O Bitcoin foi o primeiro blockchain a funcionar, depois dele, vieram inúmeras variações. Antigamente, antes do Ethereum e a facilidade de criar novos tokens, os programadores faziam cópias do blockchain do Bitcoin com uma ou outra funcionalidade e as colocavam pra rodar.

Cada criptomoeda que surgia no mercado era uma criptomoeda de um novo blockchain, dedicado à ela. Muitas vezes, nem eram compatíveis entre si. A maioria dos blockchains que surgiram foram “filhos” do Bitcoin.

No ecossistema do Bitcoin, muitas coisas já estavam sendo desenvolvidas, como a tokenização, os NFTs, games, plataformas e inúmeras outras funcionalidades.

Em determinado momento, Vitalik Buterin se questionou sobre o uso dessas implementações como satélites ao blockchain: não seria possível colocar tudo isso em um mesmo blockchain?

Sim, mas para isso, seria necessário que esse blockchain fosse mais inteligente, capaz de rodar aplicações dentro da própria rede e não fora. Então, juntou todos esses conceitos e lançou o que conhecemos como Ethereum.

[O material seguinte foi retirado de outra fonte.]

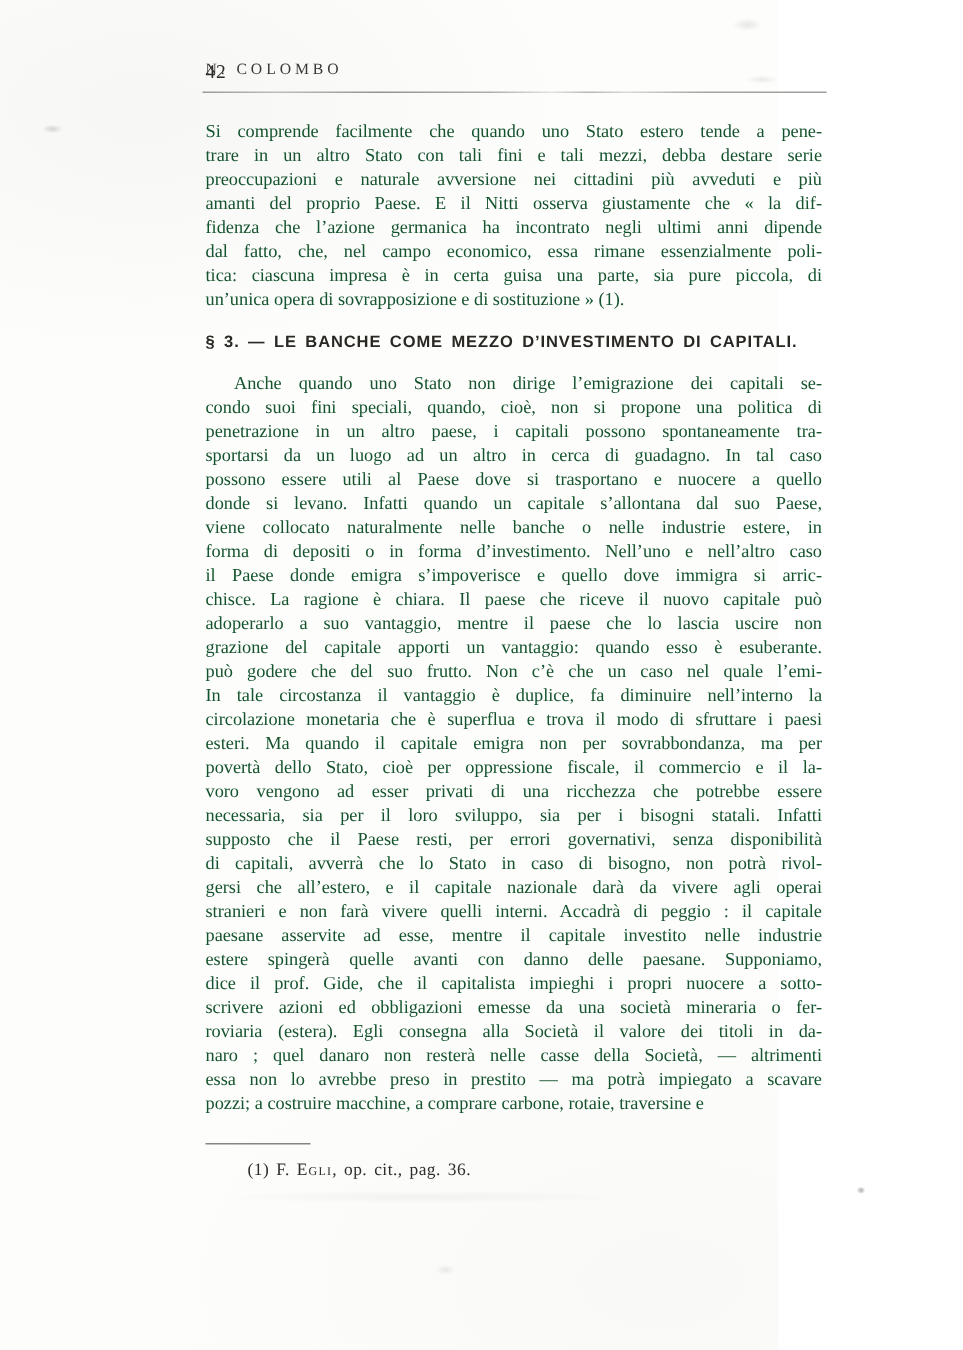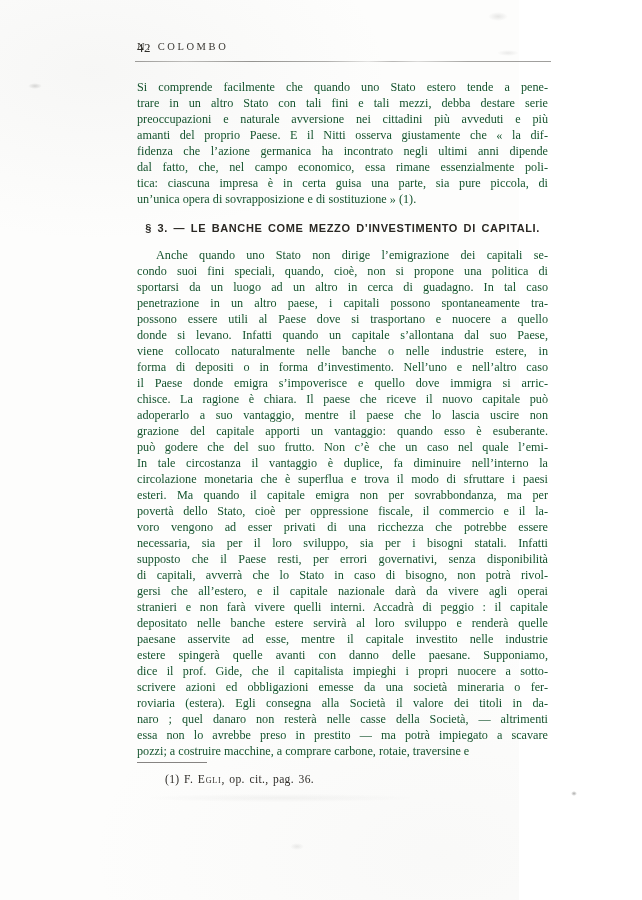"§ 3. — LE BANCHE" .section-heading { text-align: center -> none }
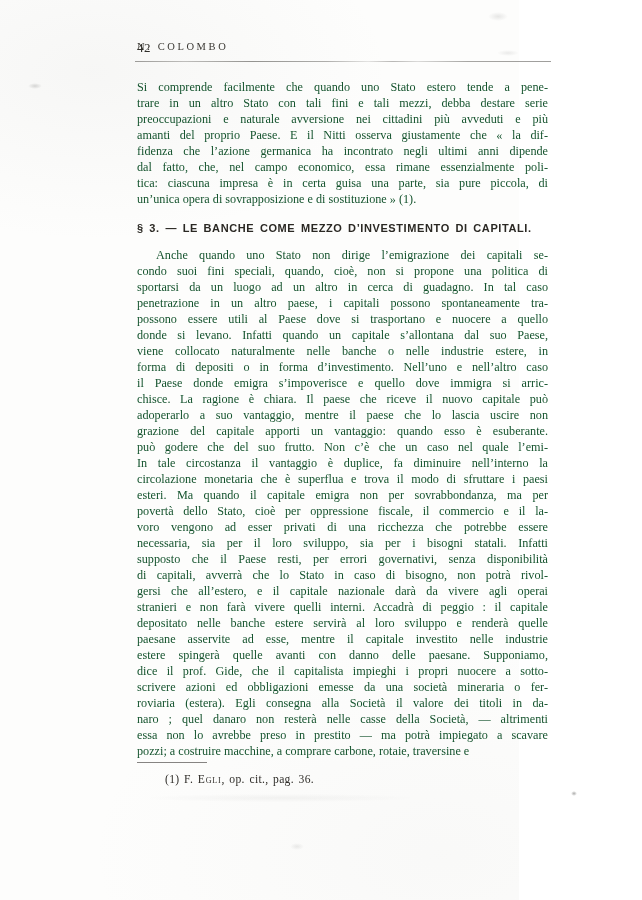"sportarsi da un luogo ad" div.tline { order: before "penetrazione in un altro paese," -> after "penetrazione in un altro paese," }
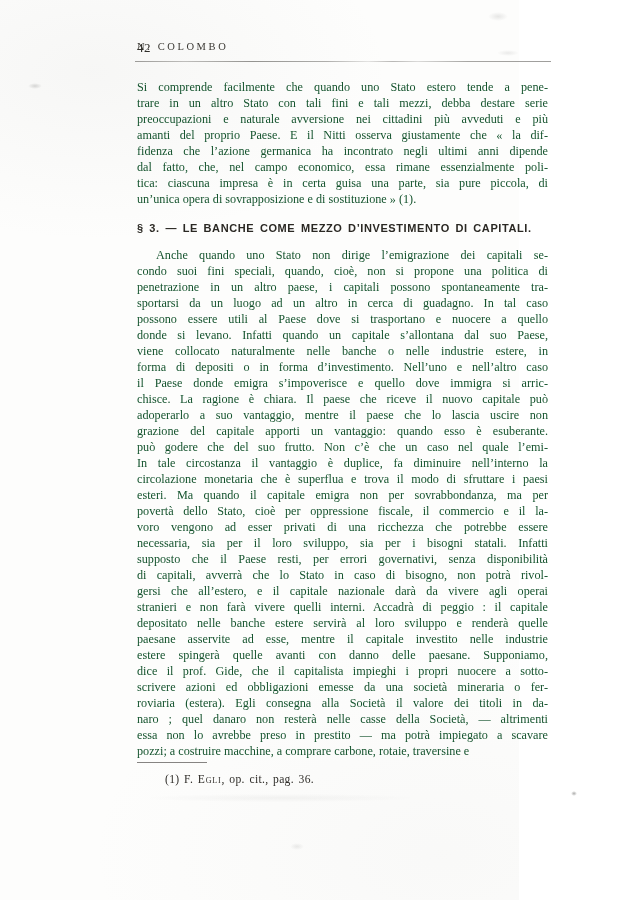"depositato nelle banche estere servirà" div.tline { html: <div>depositato nelle banche estere servirà al loro sviluppo e renderà quelle</div> -> none }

Dentro do Ethereum, o Ether atua como um combustível (gas) para as coisas funcionarem dentro da rede. E, uma vez que a blockchain roda aplicações, ficou muito mais fácil criar tokens, novas moedas e NFTs. Tudo isso pôde ser criado dentro da mesma rede.

A partir do lançamento do Ethereum, surgiram diversas novas blockchains, pensando em escalabilidade, maior descentralização ou não, etc. E aí que entra o ponto da segurança!

Ao pensarmos em descentralização, é importante levar em consideração a quantidade de nós ou validadores (ou mineradores) que estão cuidando da segurança da rede.

Hoje, por exemplo, uma pessoa é capaz de fazer uma cópia da Ethereum e lançar um novo “Ether”. Porém, haveria apenas uma máquina em um computador com um único validador (o próprio criador da rede). Nesse caso, seria possível mexer nas transações, desfazer alterações, etc.

Hoje em dia, é muito difícil isso acontecer na blockchain do Bitcoin ou do Ethereum, porque são dezenas de milhares de máquinas ao redor do mundo auditando e verificando todas as transações que acontecem na rede.

Agora, blockchains menores (ou moedas recém lançadas de blockchain novas) correm mais risco de sofrer algum tipo de ataque. Isso porque o consenso diz que se a maioria da rede disser que algo é verdade, aquilo passa a ser verdade para o restante da rede.

Blockchain nascentes têm uma característica de segurança inferior simplesmente pelo fato de serem muito novos. Se ganharem escala, pode ser que no futuro eles venham a ser mais seguros.

A descentralização parte desse princípio que o controle da rede é praticamente impossível, então, não existe um ponto de controle. Como são redes compartilhadas, muito abertas e de entrada de livre acesso, quanto mais pessoas participarem dela, mais segura ela fica.